▶ [What you should do]: Everything from the line with "shipping: 64.90 -> none" to the final line of the records should be reproduced word for word, with both of those lines kept.
----
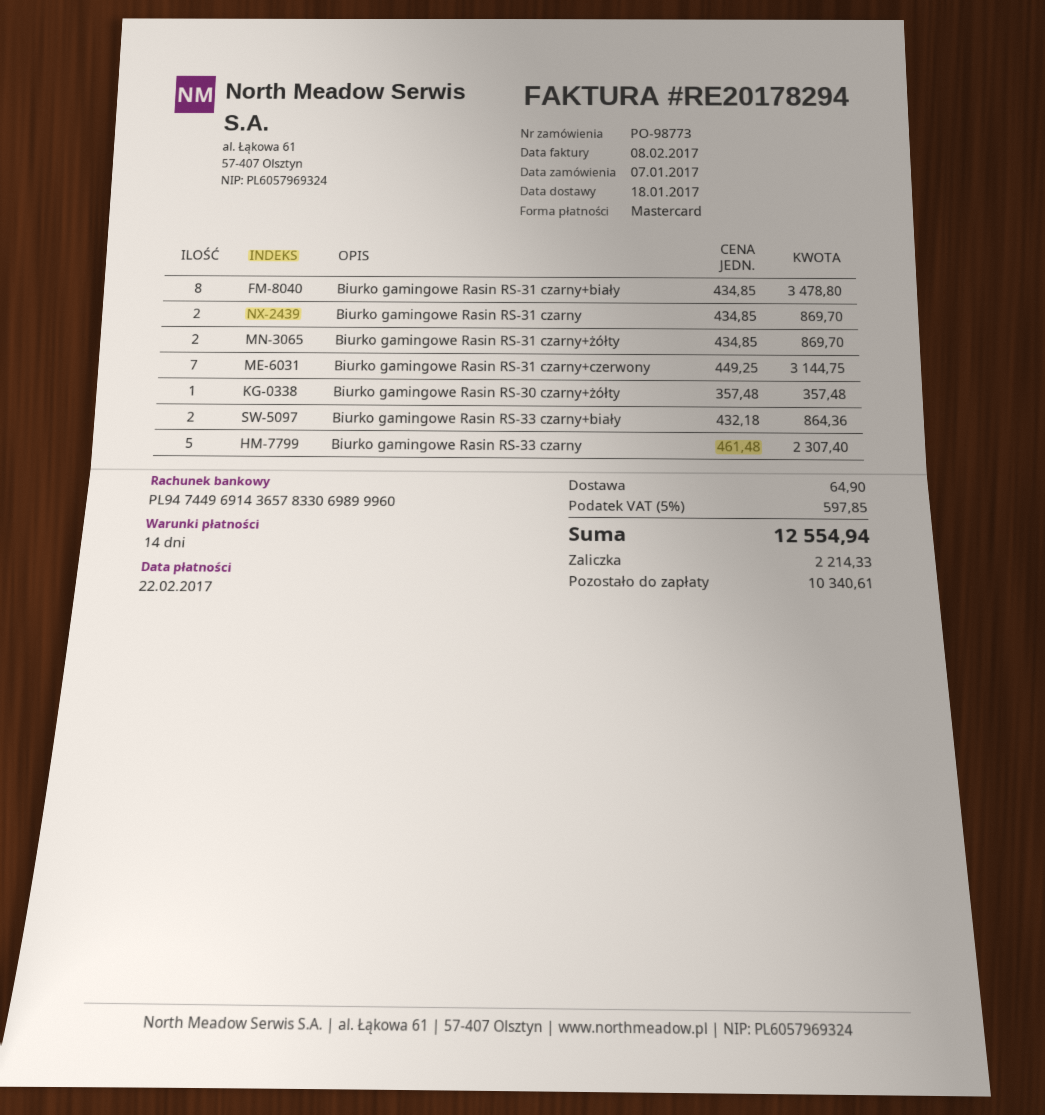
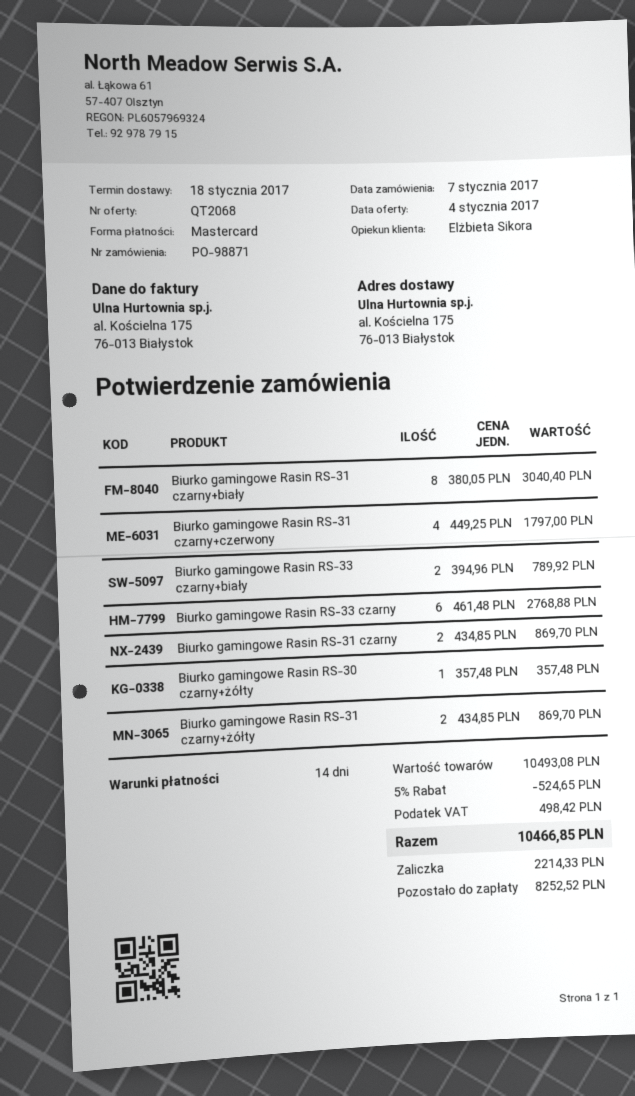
order number: PO-98773 -> PO-98871
Biurko gamingowe Rasin RS-31 czarny+biały: 8 x 434.85 = 3478.80 -> 8 x 380.05 = 3040.40
Biurko gamingowe Rasin RS-31 czarny+czerwony: 7 x 449.25 = 3144.75 -> 4 x 449.25 = 1797.00
Biurko gamingowe Rasin RS-33 czarny+biały: 2 x 432.18 = 864.36 -> 2 x 394.96 = 789.92
Biurko gamingowe Rasin RS-33 czarny: 5 x 461.48 = 2307.40 -> 6 x 461.48 = 2768.88
discount: none -> 5% = 524.65
shipping: 64.90 -> none
tax: 597.85 -> 498.42
total: 12554.94 -> 10466.85
balance: 10340.61 -> 8252.52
----
▶ [Answer area]:
shipping: 64.90 -> none
tax: 597.85 -> 498.42
total: 12554.94 -> 10466.85
balance: 10340.61 -> 8252.52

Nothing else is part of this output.